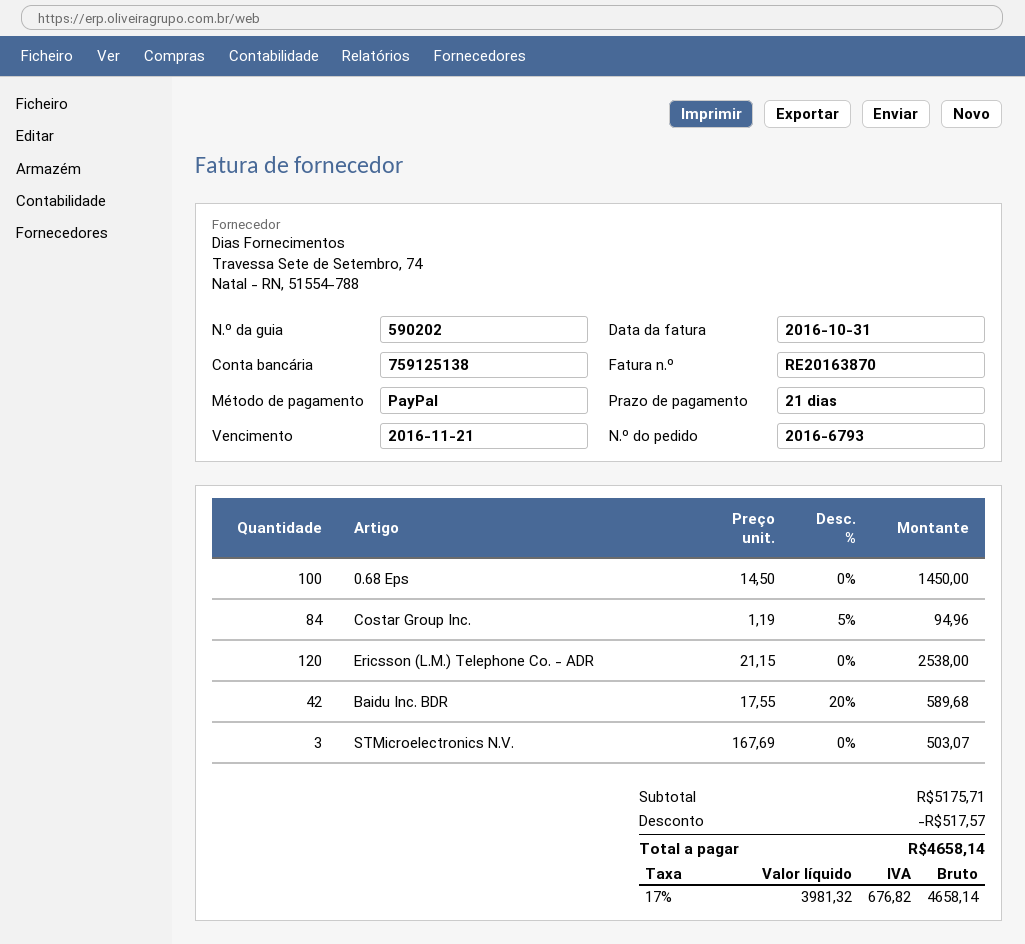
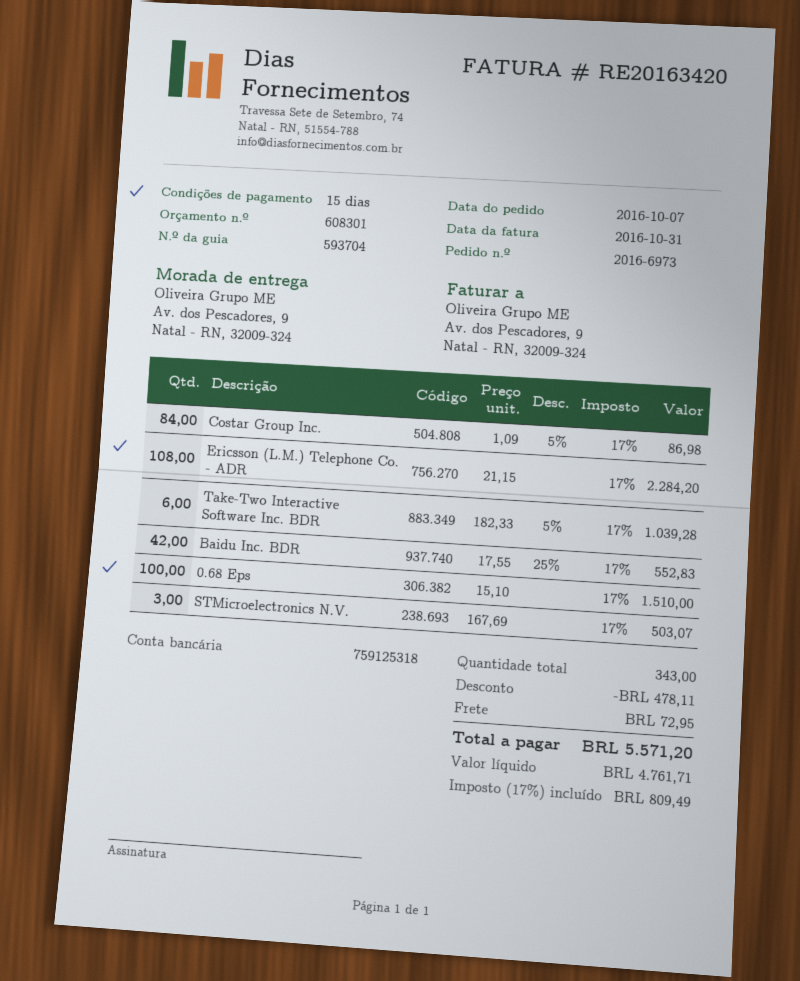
order number: 2016-6793 -> 2016-6973
delivery note number: 590202 -> 593704
invoice number: RE20163870 -> RE20163420
payment terms: 21 days -> 15 days
bank account: 759125138 -> 759125318
0.68 Eps: 100 x 14.50 = 1450.00 -> 100 x 15.10 = 1510.00
Costar Group Inc.: 84 x 1.19 - 5% = 94.96 -> 84 x 1.09 - 5% = 86.98
Ericsson (L.M.) Telephone Co. - ADR: 120 x 21.15 = 2538.00 -> 108 x 21.15 = 2284.20
Baidu Inc. BDR: 42 x 17.55 - 20% = 589.68 -> 42 x 17.55 - 25% = 552.83
Take-Two Interactive Software Inc. BDR: none -> 6 x 182.33 - 5% = 1039.28
discount: 517.57 -> 478.11
shipping: none -> 72.95
net: 3981.32 -> 4761.71
tax: 17% = 676.82 -> 17% = 809.49
total: 4658.14 -> 5571.20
=-=-=-=-=
• [Prompt]: Leave the pictures out and copy the rest of the data exactly.

• [Solution for this exercise]:
order number: 2016-6793 -> 2016-6973
delivery note number: 590202 -> 593704
invoice number: RE20163870 -> RE20163420
payment terms: 21 days -> 15 days
bank account: 759125138 -> 759125318
0.68 Eps: 100 x 14.50 = 1450.00 -> 100 x 15.10 = 1510.00
Costar Group Inc.: 84 x 1.19 - 5% = 94.96 -> 84 x 1.09 - 5% = 86.98
Ericsson (L.M.) Telephone Co. - ADR: 120 x 21.15 = 2538.00 -> 108 x 21.15 = 2284.20
Baidu Inc. BDR: 42 x 17.55 - 20% = 589.68 -> 42 x 17.55 - 25% = 552.83
Take-Two Interactive Software Inc. BDR: none -> 6 x 182.33 - 5% = 1039.28
discount: 517.57 -> 478.11
shipping: none -> 72.95
net: 3981.32 -> 4761.71
tax: 17% = 676.82 -> 17% = 809.49
total: 4658.14 -> 5571.20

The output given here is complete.